A research team led by Zhou Qi, a researcher at the Institute of Zoology, Chinese Academy of Sciences, used CRISPR/Cas9 technology to obtain vWF knockout pigs for the first time and established a miniature pig model of von Willebrand disease.
Pig is the most important livestock breed in my country, and it is also an important model animal in biomedical research. Pigs are closer to humans than rodents in many physiological characteristics of rodents (such as cardiovascular and gastrointestinal tract). The size and function of organs are very similar to humans, the litter is large, and they are easy to reproduce. On this basis, detailed genome modification of pigs to establish models for studying swine epidemics and human diseases is of great value to animal husbandry production and biomedical research.

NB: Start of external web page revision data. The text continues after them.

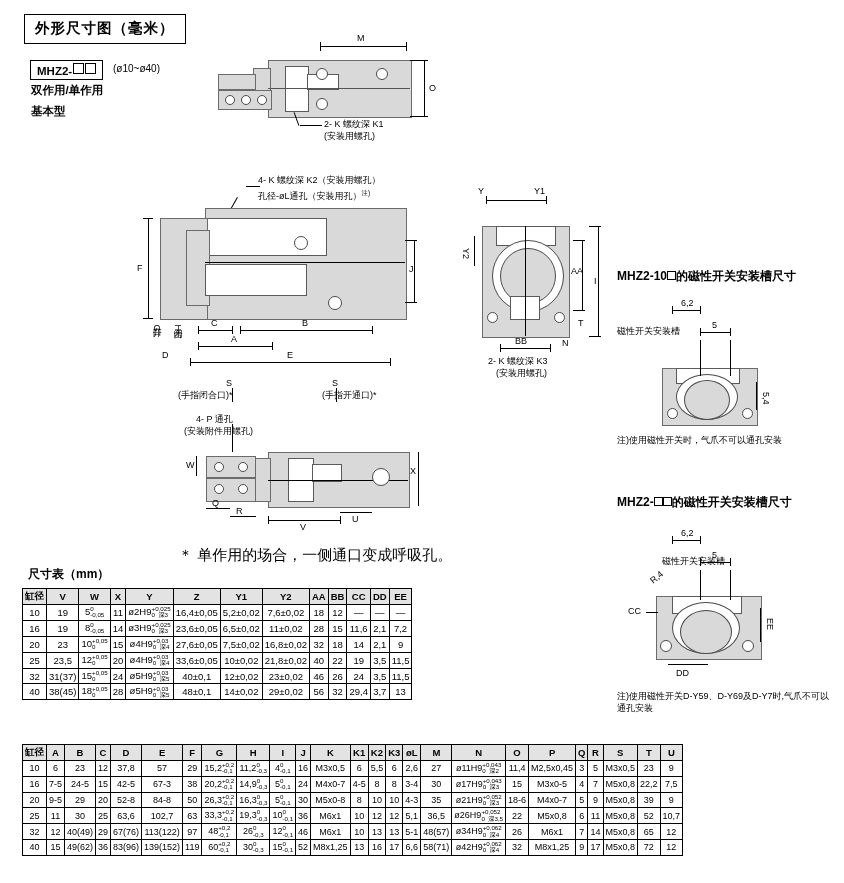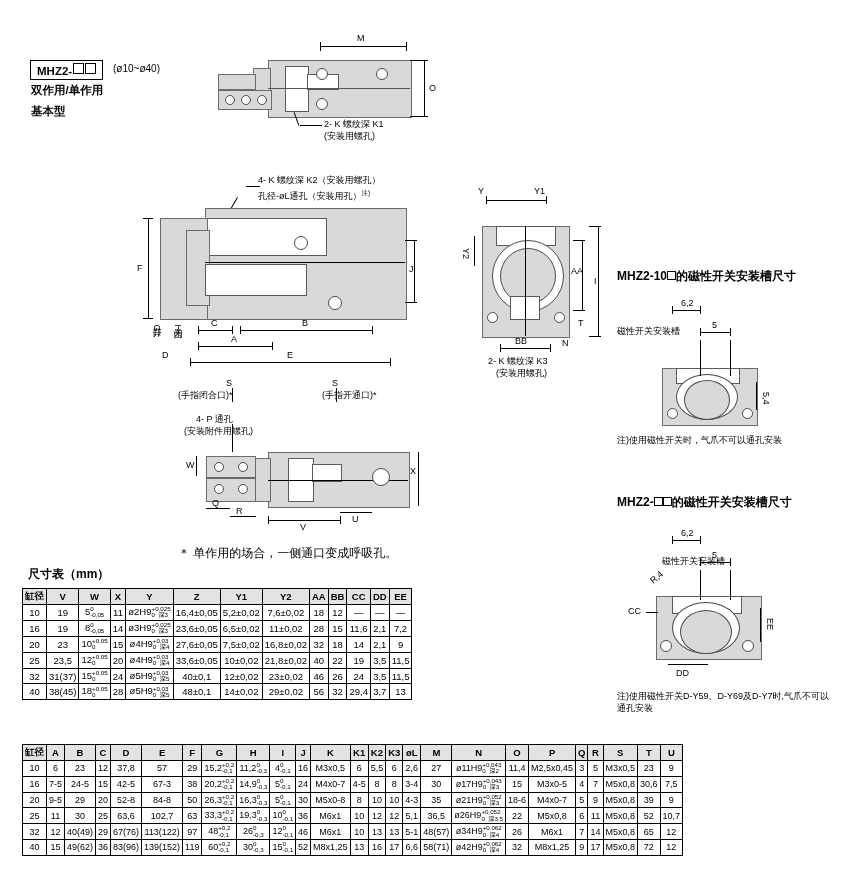"外形尺寸图（毫米）" div.title-box { html: none -> <div>外形尺寸图（毫米）</div> }
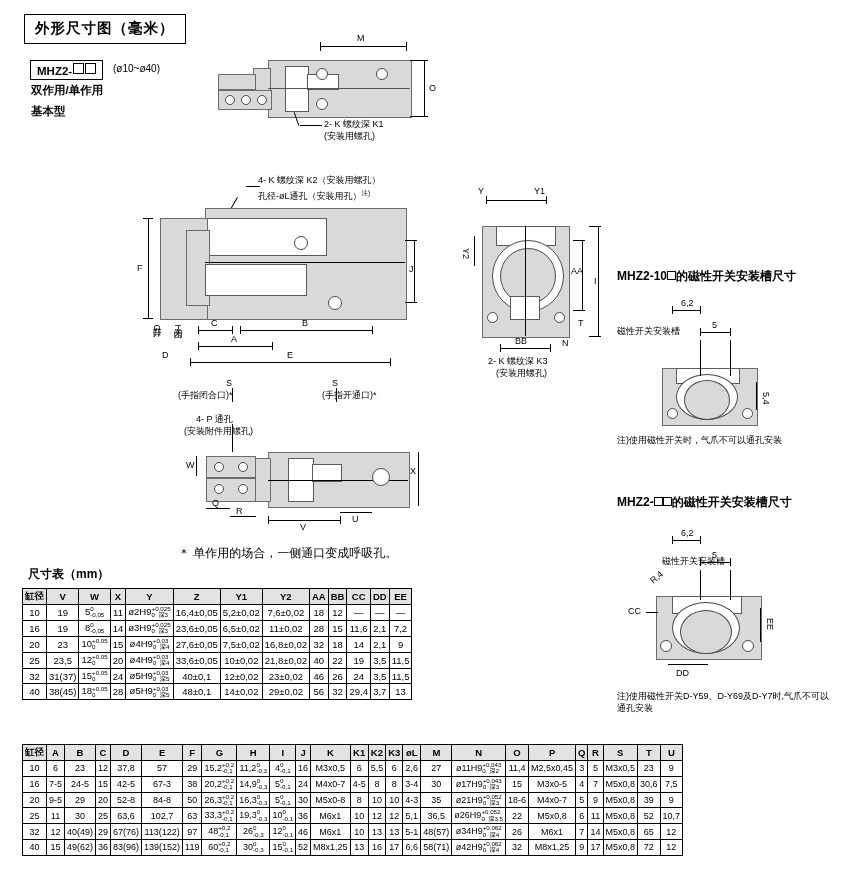"＊ 单作用的场合，一侧通口变成呼吸孔。" div.lbl { font-size: 12px -> 15px }
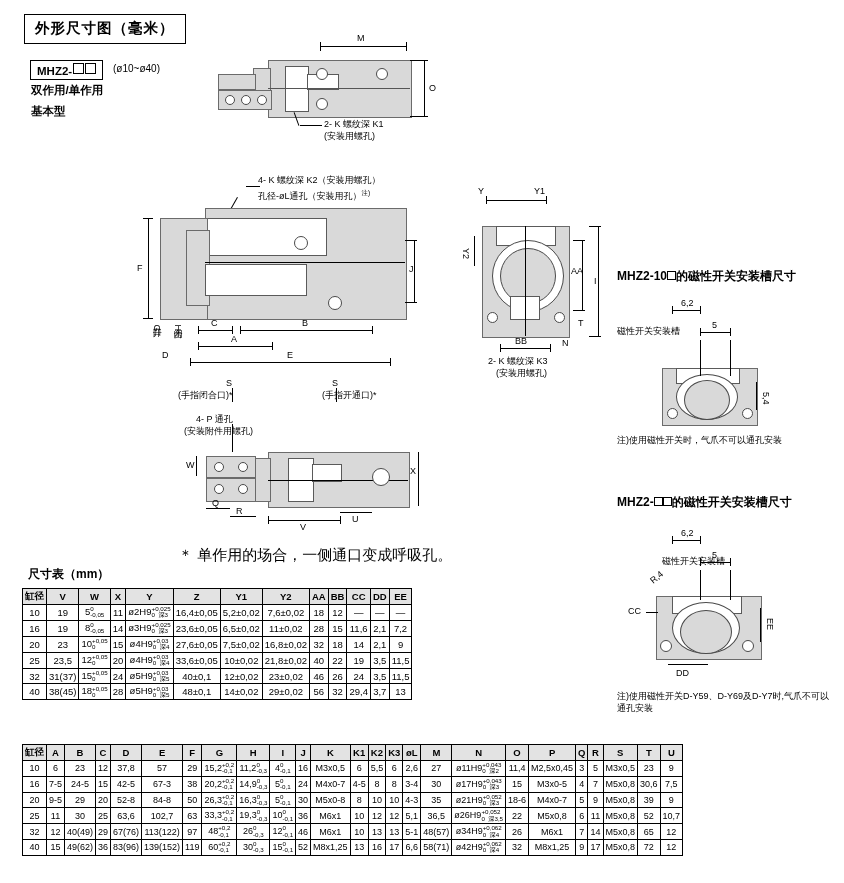"30,6" td { text: 30,6 -> 22,2 }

CRISPR/Cas9 system is easy to construct and can rapidly mutate at multiple loci. Although it has been successful in animals such as rats and mice, it has not been applied to research on economic animals such as pigs. By directly injecting the CRISPR-Cas system that cuts the vWF gene into fertilized piglets, the research team effectively obtained surviving piglets with two allelic mutations and the applicability of CRISPR technology in large animals. Compared with the traditional "two-step method", the direct injection "one-step method" based on the efficiency and convenience of CRISPR. In the traditional "two-step method", the gene is first knocked out from the somatic cell, and then the gene is obtained through the somatic cell Knockout pig cell nuclear transfer, faster and more convenient to obtain gene knockout pigs. Mutations in vWF can cause clinical type I and type III von Willebrand disease. The study also found that the clinical phenotype of these knock-out pigs was similar to that of patients with von Willebrand disease: severe coagulation dysfunction. This is also the first report using CRISPR technology to create disease models for mammals with specific disease phenotypes. This research provides a new method that can quickly establish a transgenic animal model of pigs, and greatly promotes the research on the etiology and treatment of livestock and human diseases.
This research was supported by the Stem Cell and Regenerative Medicine Strategic Science and Technology Experiment Project of the Chinese Academy of Sciences, the major scientific research project of the Ministry of Science and Technology, and the National Natural Science Foundation of China.